§ **The problem**:
Within the records below is a range that opens at the line with "- MAPPED_REG_PACKET maptable_packet_rs1: rs1" and closes at the line with "- For ST instruction, set". Return that range word for word, both ends included, and only that range.

(Before-and-after change data)

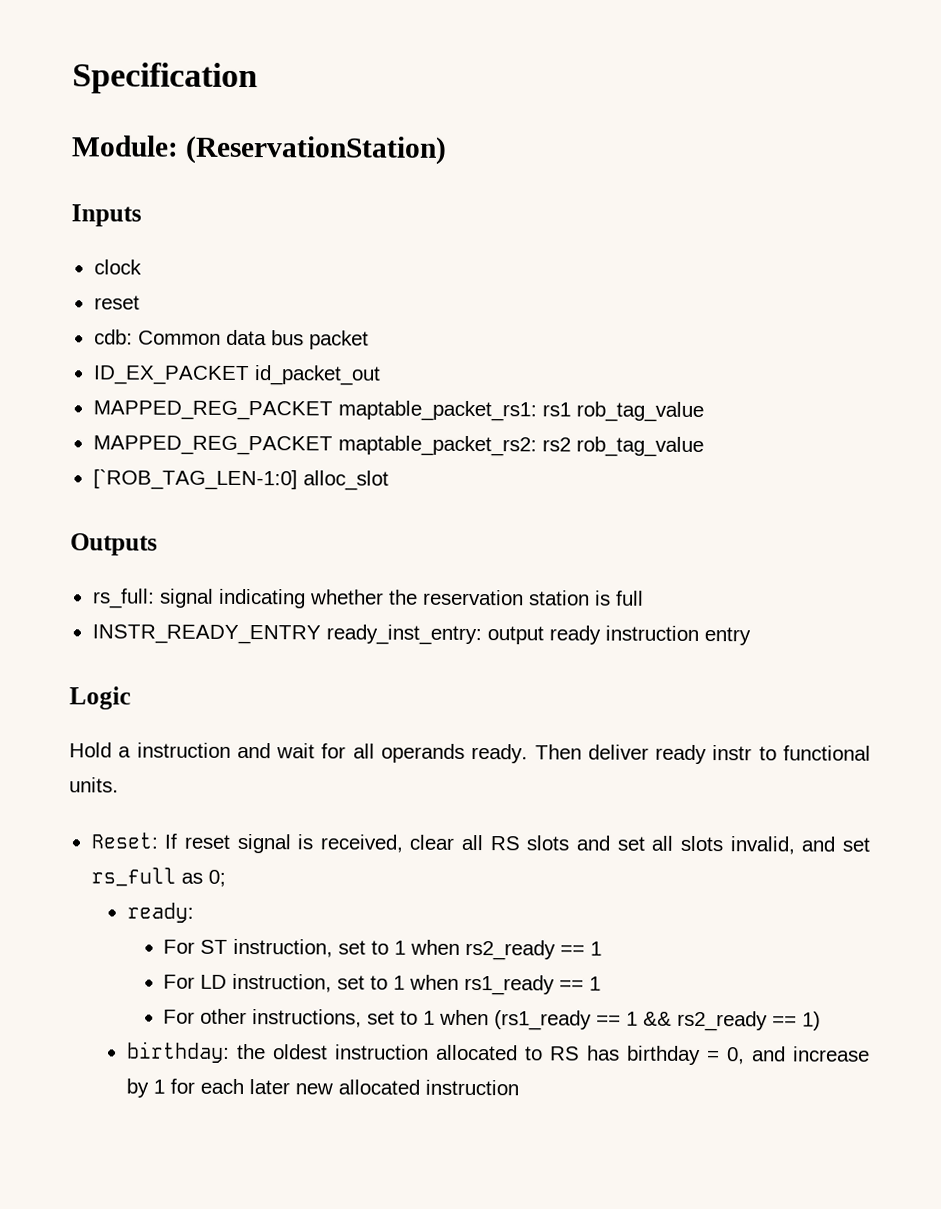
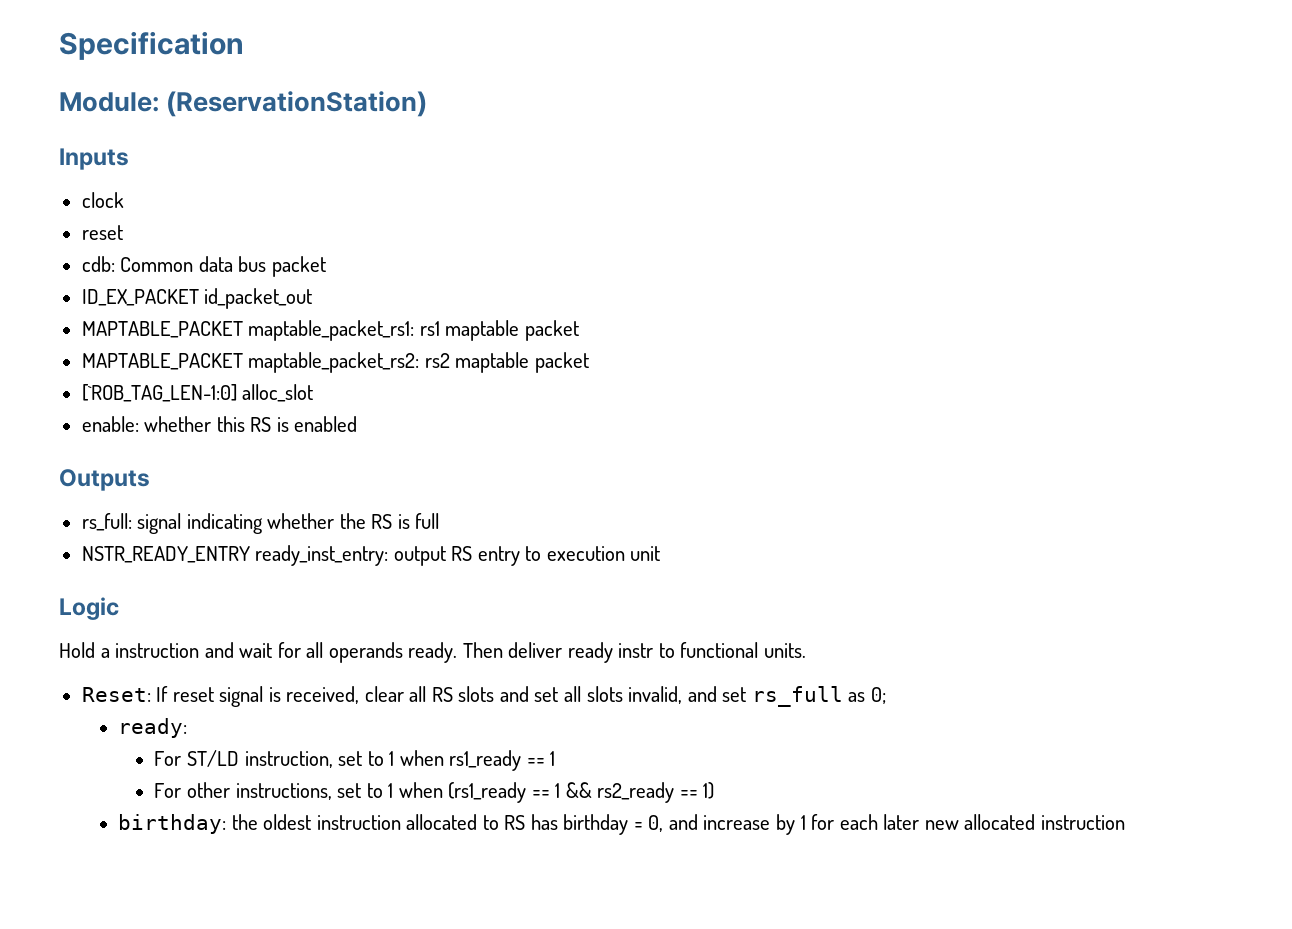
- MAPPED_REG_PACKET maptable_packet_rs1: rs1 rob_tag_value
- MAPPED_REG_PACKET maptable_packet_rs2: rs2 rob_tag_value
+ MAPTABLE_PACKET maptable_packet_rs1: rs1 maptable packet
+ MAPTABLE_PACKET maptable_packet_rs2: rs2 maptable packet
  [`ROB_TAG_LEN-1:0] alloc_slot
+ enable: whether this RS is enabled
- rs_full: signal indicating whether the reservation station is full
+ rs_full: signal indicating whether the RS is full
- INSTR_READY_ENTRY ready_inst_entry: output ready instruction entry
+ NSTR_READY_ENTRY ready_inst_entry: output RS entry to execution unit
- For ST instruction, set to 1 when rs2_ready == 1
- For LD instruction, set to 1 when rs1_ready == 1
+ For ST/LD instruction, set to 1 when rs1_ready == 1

==

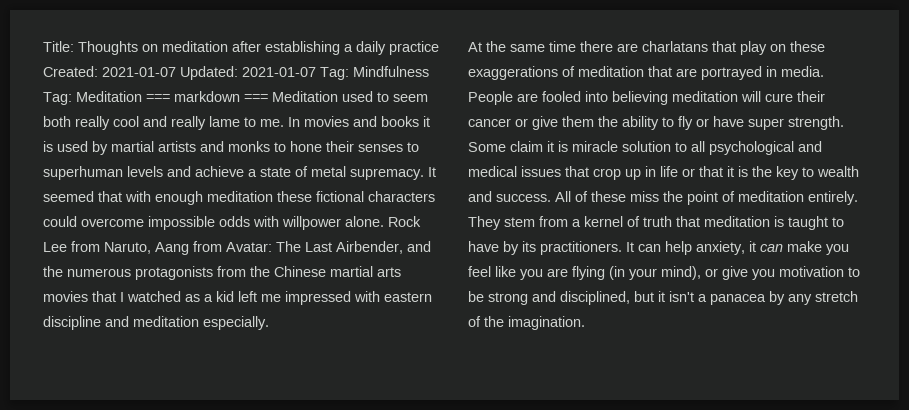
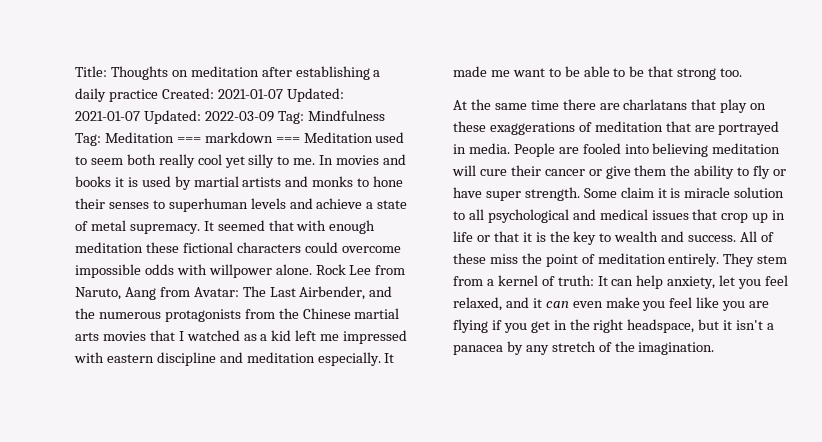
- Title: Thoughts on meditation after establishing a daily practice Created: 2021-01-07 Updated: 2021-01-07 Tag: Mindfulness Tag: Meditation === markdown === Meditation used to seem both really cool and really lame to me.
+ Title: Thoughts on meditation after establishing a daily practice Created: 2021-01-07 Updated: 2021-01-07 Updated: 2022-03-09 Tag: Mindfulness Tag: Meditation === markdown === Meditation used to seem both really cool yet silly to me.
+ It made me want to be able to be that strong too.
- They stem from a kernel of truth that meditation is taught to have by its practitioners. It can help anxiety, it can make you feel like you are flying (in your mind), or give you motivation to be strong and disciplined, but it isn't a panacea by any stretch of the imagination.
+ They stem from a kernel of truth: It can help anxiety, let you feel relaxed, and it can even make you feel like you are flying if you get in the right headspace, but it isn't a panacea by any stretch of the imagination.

§ **Answer to this task**:
- MAPPED_REG_PACKET maptable_packet_rs1: rs1 rob_tag_value
- MAPPED_REG_PACKET maptable_packet_rs2: rs2 rob_tag_value
+ MAPTABLE_PACKET maptable_packet_rs1: rs1 maptable packet
+ MAPTABLE_PACKET maptable_packet_rs2: rs2 maptable packet
  [`ROB_TAG_LEN-1:0] alloc_slot
+ enable: whether this RS is enabled
- rs_full: signal indicating whether the reservation station is full
+ rs_full: signal indicating whether the RS is full
- INSTR_READY_ENTRY ready_inst_entry: output ready instruction entry
+ NSTR_READY_ENTRY ready_inst_entry: output RS entry to execution unit
- For ST instruction, set to 1 when rs2_ready == 1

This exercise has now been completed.